Après quelques minutes de visionnage de cette Olimpiade de Pergolèse, l’excitation de découvrir une rareté disparaît rapidement quand on comprend que le décor unique n’évoluera guère, desservi par une mise en scène nonchalante et économe. On s’apprête à s’ennuyer ferme pendant près de trois heures. Pourtant, petit à petit, le charme de l’œuvre l’emporte et malgré la complexité, souvent inutile, des livrets de Métastase, l’intrigue se noue et nous interpelle. Le récitatif final arrive ainsi comme une apothéose. Dommage que la mise en scène d’Italo Nunziata ne parvienne jamais à sublimer cette œuvre qui mériterait d’intégrer pleinement le répertoire. Le décor consiste en un podium disposé dans la foule en forme de croix. On s’attend à y voir défiler de somptueux costumes, or ce ne sont que quelques vêtements plutôt sobres, de couleur unie et vive qui apparaissent, pour des personnages qu’on peine à reconnaître, tant ils se ressemblent (on le comprend un peu plus tard, puisque deux personnages se révèlent au final être jumeaux). Les perruques extravagantes qui les distinguent s’apparentent à la période 1973 de Bowie, sans que l’on comprenne très bien pourquoi les femmes portent les cheveux courts en pétard, allongés par deux queues de crin de cheval qui pourraient leur servir d’écharpes.
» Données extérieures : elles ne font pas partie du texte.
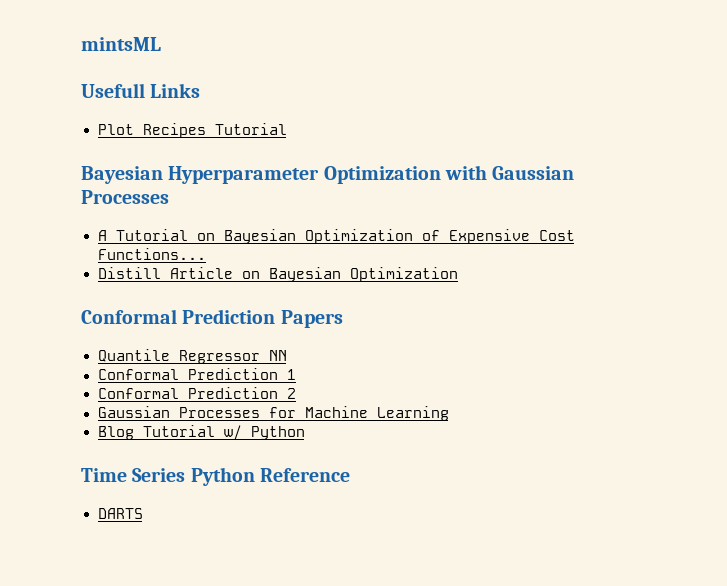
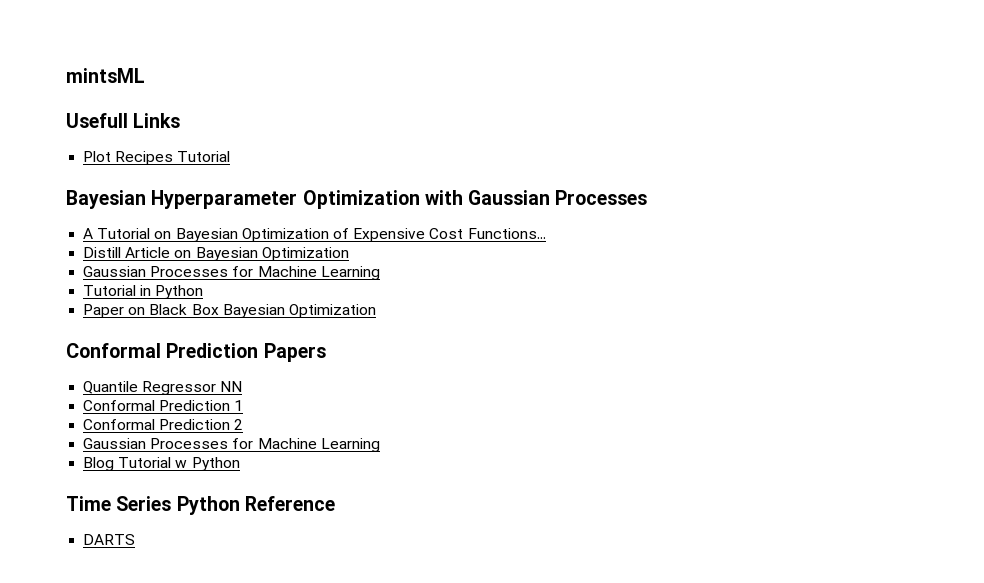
(458, 274) none -> [83,266,380,280] [83,285,204,299] [83,304,376,318] // Gaussian Processes for Machine Learning // Tutorial in Python // Paper on Black Box Bayesian Optimization
[223,425,242,440] w/ -> [175,460,188,468] w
Certes, l’opéra avait été créé avec une distribution exclusivement masculine par interdit religieux et les rôles sont ici interprétés par des mezzos plutôt que des hautes-contre. Admettons qu’il s’agisse de rendre compte d’une certaine androgynie, mais tout cela n’est pas particulièrement esthétique.
De décor, il n’y en a point (à quelques accessoires près), sauf le théâtre lui-même, où apparaissent de temps à autre les protagonistes à un balcon par ailleurs superbe, sauf que la distance par rapport aux autres chanteurs sur le praticable ne s’impose guère, voire s’oppose au texte. Plusieurs caméras, dont une située en hauteur, permettent de saisir le dispositif minimaliste et les mouvements peu dirigés des chanteurs. On voit surtout les spectateurs, comme à la Fashion Week, sauf qu’ils sont moins élégamment vêtus. Presque tous s’éventent avec ce qu’ils peuvent, leur programme essentiellement… Il doit faire très chaud dans la salle, mais on les envie d’être plongés au cœur de l’action et de son développement exclusivement intimiste et psychologique, car la plupart des chanteurs font merveille. Sofia Soloviy, notamment, propose un Megacle particulièrement convaincant, avec une once de masculinité dans la voix qui transcende une prestation presque toujours maîtrisée, noble et entière, à l’instar du rôle. Les autres rôles féminins sont de très haute qualité. Yetzabel Arias Fernandez pleure puissamment l’ingratitude des amants et incarne avec force une Argène peut-être pas suffisamment nuancée. Milena Storti et Lyubov Petrova méritent des louanges pour leur interprétation tout en frémissements de leurs rôles respectifs d’Alcandro et d’Aristea, où la technique se fait discrète et au service des affects. Enfin, Jennifer Rivera, superbe Licida, est magistrale, notamment dans l’air de fureur « Gemo in un punto e fremo » où sa très belle musicalité restitue à merveille la complexité des passions contraires qui animent son personnage. Du côté de la distribution masculine, Antonio Lozano s’en sort plutôt bien mais Raul Gimenez est visiblement à la peine, notamment dans les aigus. Cela dit, son sens du phrasé dans les récitatifs et son aura de comédien magnifient l’ensemble. Tous sont judicieusement mis en valeur par la direction au millimètre d’Alessandro De Marchi qui sait tirer le meilleur de sa formation, l’Academia Montis Regalis, sur instruments anciens. À la fois sobre et expressive, la direction du chef imprime un rythme haletant à l’ensemble tout en donnant la sensation de prendre le temps, chaque rôle et/ou instrument étant distinctement caractérisé.
Il reste à saluer le patient travail de revalorisation des œuvres de Pergolèse par l’équipe du festival Pergolesi de Jesi. D’autres DVD d’Arthaus du même festival sont proposés en bandes-annonces et donnent envie de découvrir ces œuvres où la mise en scène confine à la féerie, du moins sur la sélection de quelques minutes proposée ! Néanmoins, on se prend à rêver d’aller juger sur pièces à Jesi*, dans les Marches, tout à côté de Macerata et de Pesaro.